ClinicalTrials.gov Identifier:
NCT00663637
First received: April 18, 2008
Last updated: May 28, 2008
Last verified: April 2008
  Purpose

The purpose of this study is to measure secretion accumulation within endotracheal tubes of mechanically ventilated patients and test the efficacy, safety and clinical impact of removing the secretions using novel airway management catheters (Complete Airway Management Catheters: CAM Rescue Cath and CAM Endotrach Cath).

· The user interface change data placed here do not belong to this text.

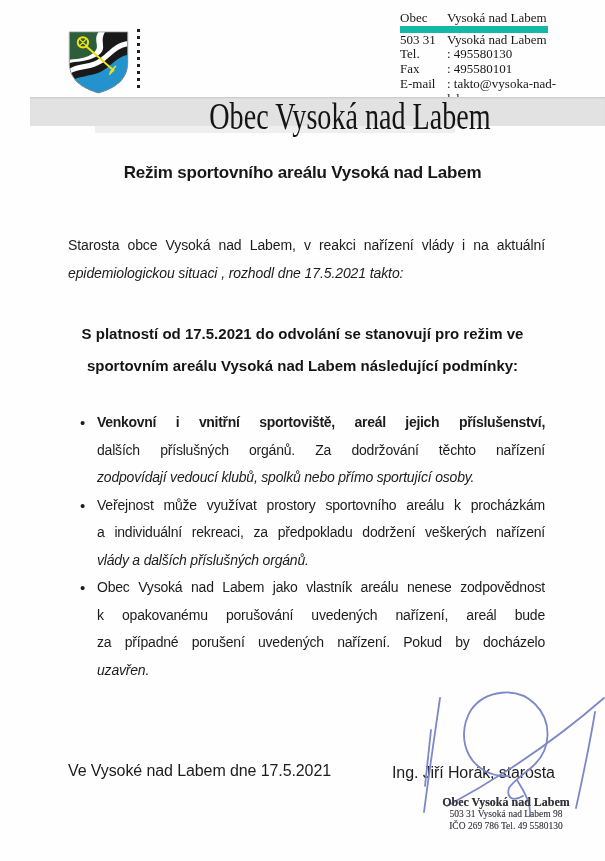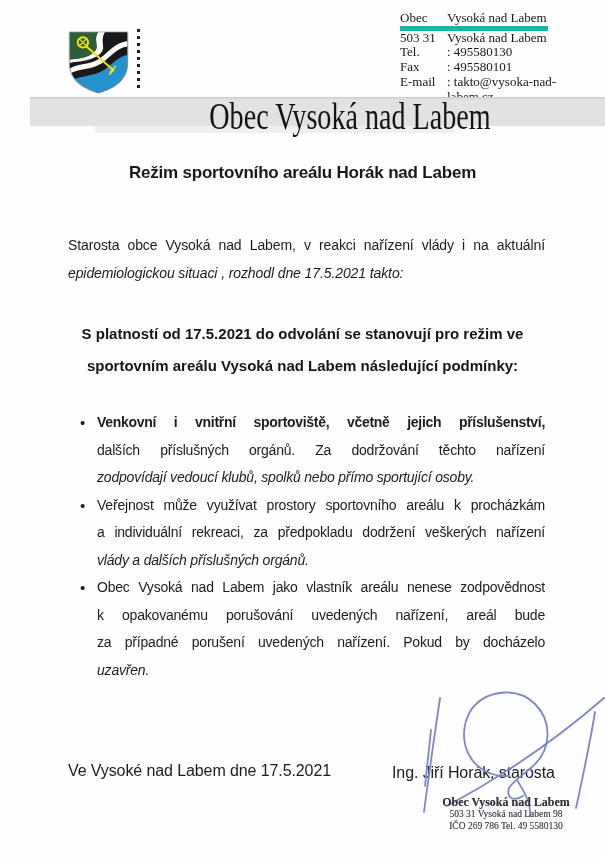--- a/index.html
+++ b/index.html
@@ -16,7 +16,7 @@
              font-family:"Liberation Serif", serif; font-size:13px; line-height:14.7px; color:#171717; }
   .contact .crow { display:flex; }
   .contact .clabel { flex:0 0 47px; }
-  .contact .crow.u { border-bottom:5px solid #14b8a6; width:148px; }
+  .contact .crow.u { border-bottom:7px solid #14b8a6; width:148px; }
   .band  { position:absolute; left:30px; top:97px; width:575px; height:29px;
            background:#e2e2e2; box-shadow:inset 0 2px 2px -1px #c6c6c6; }
   .band2 { position:absolute; left:95px; top:126px; width:360px; height:7px; background:#efefef; }

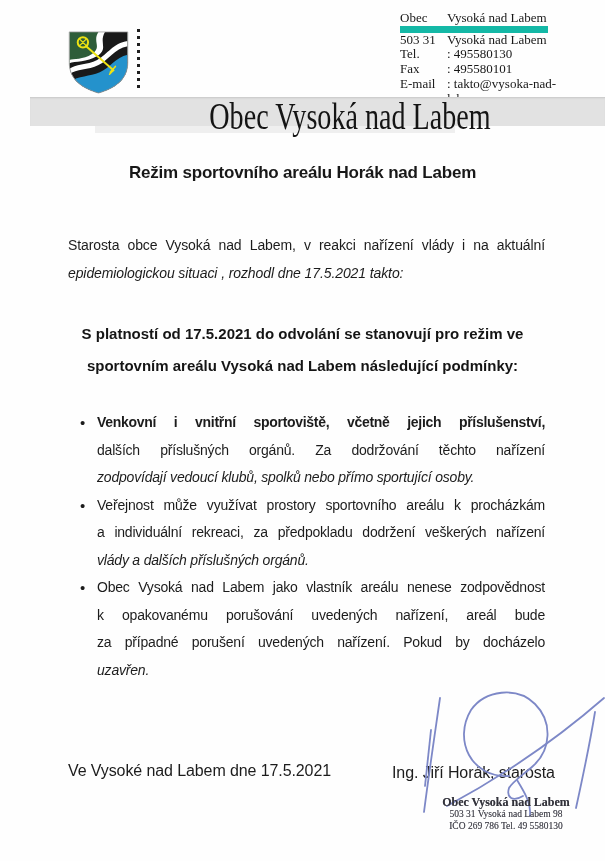--- a/index.html
+++ b/index.html
@@ -105,7 +105,7 @@
   <div class="band2"></div>
   <div class="title">Obec Vysoká nad Labem</div>
 
-  <div class="subtitle">Režim sportovního areálu Horák nad Labem</div>
+  <div class="subtitle">Režim sportovního areálu Vysoká nad Labem</div>
 
   <div class="intro">
       <div class="tline">Starosta obce Vysoká nad Labem, v reakci nařízení vlády i na aktuální</div>

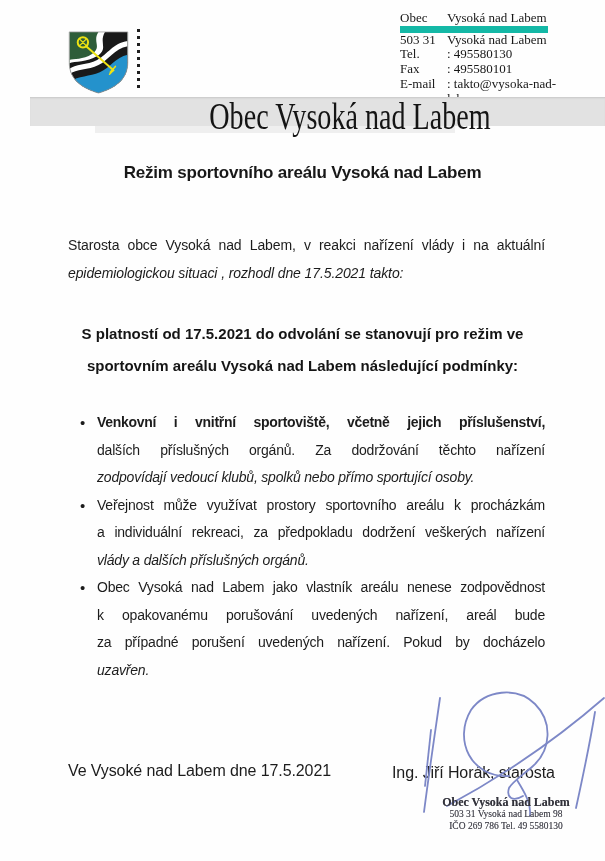--- a/index.html
+++ b/index.html
@@ -119,7 +119,7 @@
 
   <div class="bullets">
     <div class="bullet">
-        <div class="tline"><b>Venkovní i vnitřní sportoviště, včetně jejich příslušenství,</b></div>
+        <div class="tline"><b>Venkovní i vnitřní sportoviště, areál jejich příslušenství,</b></div>
         <div class="tline">dalších příslušných orgánů. Za dodržování těchto nařízení</div>
         <div class="tline last">zodpovídají vedoucí klubů, spolků nebo přímo sportující osoby.</div>
       </div>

Condition Intervention Phase
Mechanical Ventilation
Pneumonia
Device: CAM (Complete Airway Management) Catheters
Phase 2

Study Type: Interventional
Study Design: Endpoint Classification: Safety/Efficacy Study
Intervention Model: Single Group Assignment
Masking: Open Label
Primary Purpose: Treatment
Official Title: Evaluation of the Safety and Efficacy of CAM (Complete Airway Management) Catheters: Phase II Study

Resource links provided by NLM:


Further study details as provided by O. M. Neotech, Inc.:

Primary Outcome Measures:
  • work of breathing [ Time Frame: pre-extubation ] [ Designated as safety issue: Yes ]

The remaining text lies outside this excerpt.